Puissiez-vous, monsieur, quand vous serez en place, enchaîner cette idole, si vous ne pouvez la briser ! C’est ce que j’attends d’un esprit tel que le vôtre. Vous cueillez actuellement les fleurs, vous ferez un jour mûrir les fruits.

Je suis, avec bien du respect et un véritable attachement, monsieur, votre très-humble, très-obéissant serviteur.

Erimbolt.
6975. — À M. DE BARRAU[1].
À Ferney, 11 auguste.

Monsieur, on fait actuellement une nouvelle édition du Siècle de Louis XIV. Je fais usage de toutes les observations que vous eûtes la bonté de me communiquer il y a plus d’une année, et je vous réitère mes très-humbles remerciements ; souffrez qu’en même temps je vous envoie ce Mémoire[2]. Il est fait pour venger la vérité que vous aimez, et l’honneur de la maison royale que vous servez.
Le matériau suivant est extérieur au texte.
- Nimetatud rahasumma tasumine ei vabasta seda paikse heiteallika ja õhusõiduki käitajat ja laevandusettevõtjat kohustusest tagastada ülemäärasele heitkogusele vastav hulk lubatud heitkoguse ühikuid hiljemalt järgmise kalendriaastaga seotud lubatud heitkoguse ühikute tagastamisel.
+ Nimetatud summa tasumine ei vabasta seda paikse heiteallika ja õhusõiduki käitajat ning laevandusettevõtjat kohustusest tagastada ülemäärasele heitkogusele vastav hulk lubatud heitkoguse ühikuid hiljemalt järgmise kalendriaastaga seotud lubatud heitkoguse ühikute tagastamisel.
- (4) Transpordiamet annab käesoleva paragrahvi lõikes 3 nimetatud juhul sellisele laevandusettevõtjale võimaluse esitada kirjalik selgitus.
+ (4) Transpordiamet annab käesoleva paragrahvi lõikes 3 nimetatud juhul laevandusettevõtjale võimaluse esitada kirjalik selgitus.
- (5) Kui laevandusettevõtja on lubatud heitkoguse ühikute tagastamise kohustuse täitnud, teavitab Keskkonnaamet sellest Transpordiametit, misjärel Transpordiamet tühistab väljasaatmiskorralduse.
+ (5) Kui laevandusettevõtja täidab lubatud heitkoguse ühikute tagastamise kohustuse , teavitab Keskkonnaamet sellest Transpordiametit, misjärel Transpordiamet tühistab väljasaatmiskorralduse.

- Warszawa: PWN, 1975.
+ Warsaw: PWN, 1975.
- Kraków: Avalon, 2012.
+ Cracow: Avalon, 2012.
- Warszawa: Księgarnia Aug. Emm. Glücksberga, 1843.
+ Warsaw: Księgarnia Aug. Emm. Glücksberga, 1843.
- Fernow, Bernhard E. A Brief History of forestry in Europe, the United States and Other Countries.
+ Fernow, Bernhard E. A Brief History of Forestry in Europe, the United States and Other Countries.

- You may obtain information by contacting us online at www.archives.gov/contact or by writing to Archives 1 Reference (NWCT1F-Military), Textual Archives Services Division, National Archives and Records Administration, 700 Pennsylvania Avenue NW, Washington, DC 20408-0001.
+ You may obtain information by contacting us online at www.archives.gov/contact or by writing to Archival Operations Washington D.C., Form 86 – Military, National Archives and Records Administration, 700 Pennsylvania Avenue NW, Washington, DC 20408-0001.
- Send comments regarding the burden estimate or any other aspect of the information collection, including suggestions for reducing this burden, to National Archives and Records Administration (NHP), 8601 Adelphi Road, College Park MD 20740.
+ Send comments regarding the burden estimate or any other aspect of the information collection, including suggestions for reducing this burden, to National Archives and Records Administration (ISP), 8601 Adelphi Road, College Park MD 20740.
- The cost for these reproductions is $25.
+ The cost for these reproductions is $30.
J’ai été forcé à cette démarche par ces deux motifs. Je soumets le mémoire à vos lumières et à vos bontés.

On m’a assuré qu’en 1685 ou 1686, il y eut un étrange traité entre l’empereur Léopold et Louis XIV, qui fut à peu près dans le goût du traité de partage fait si longtemps après. Léopold devait laisser le roi s’emparer de toute la Flandre, à condition

  1. C’était sous ce nom que le chevalier de Taules avait envoyé à Voltaire des remarques sur le Siècle de Louis XIV ; voyez tome XLIV, page 44 ; et ci-après la lettre 7065.
  2. Celui qui est tome XXVI, page 355.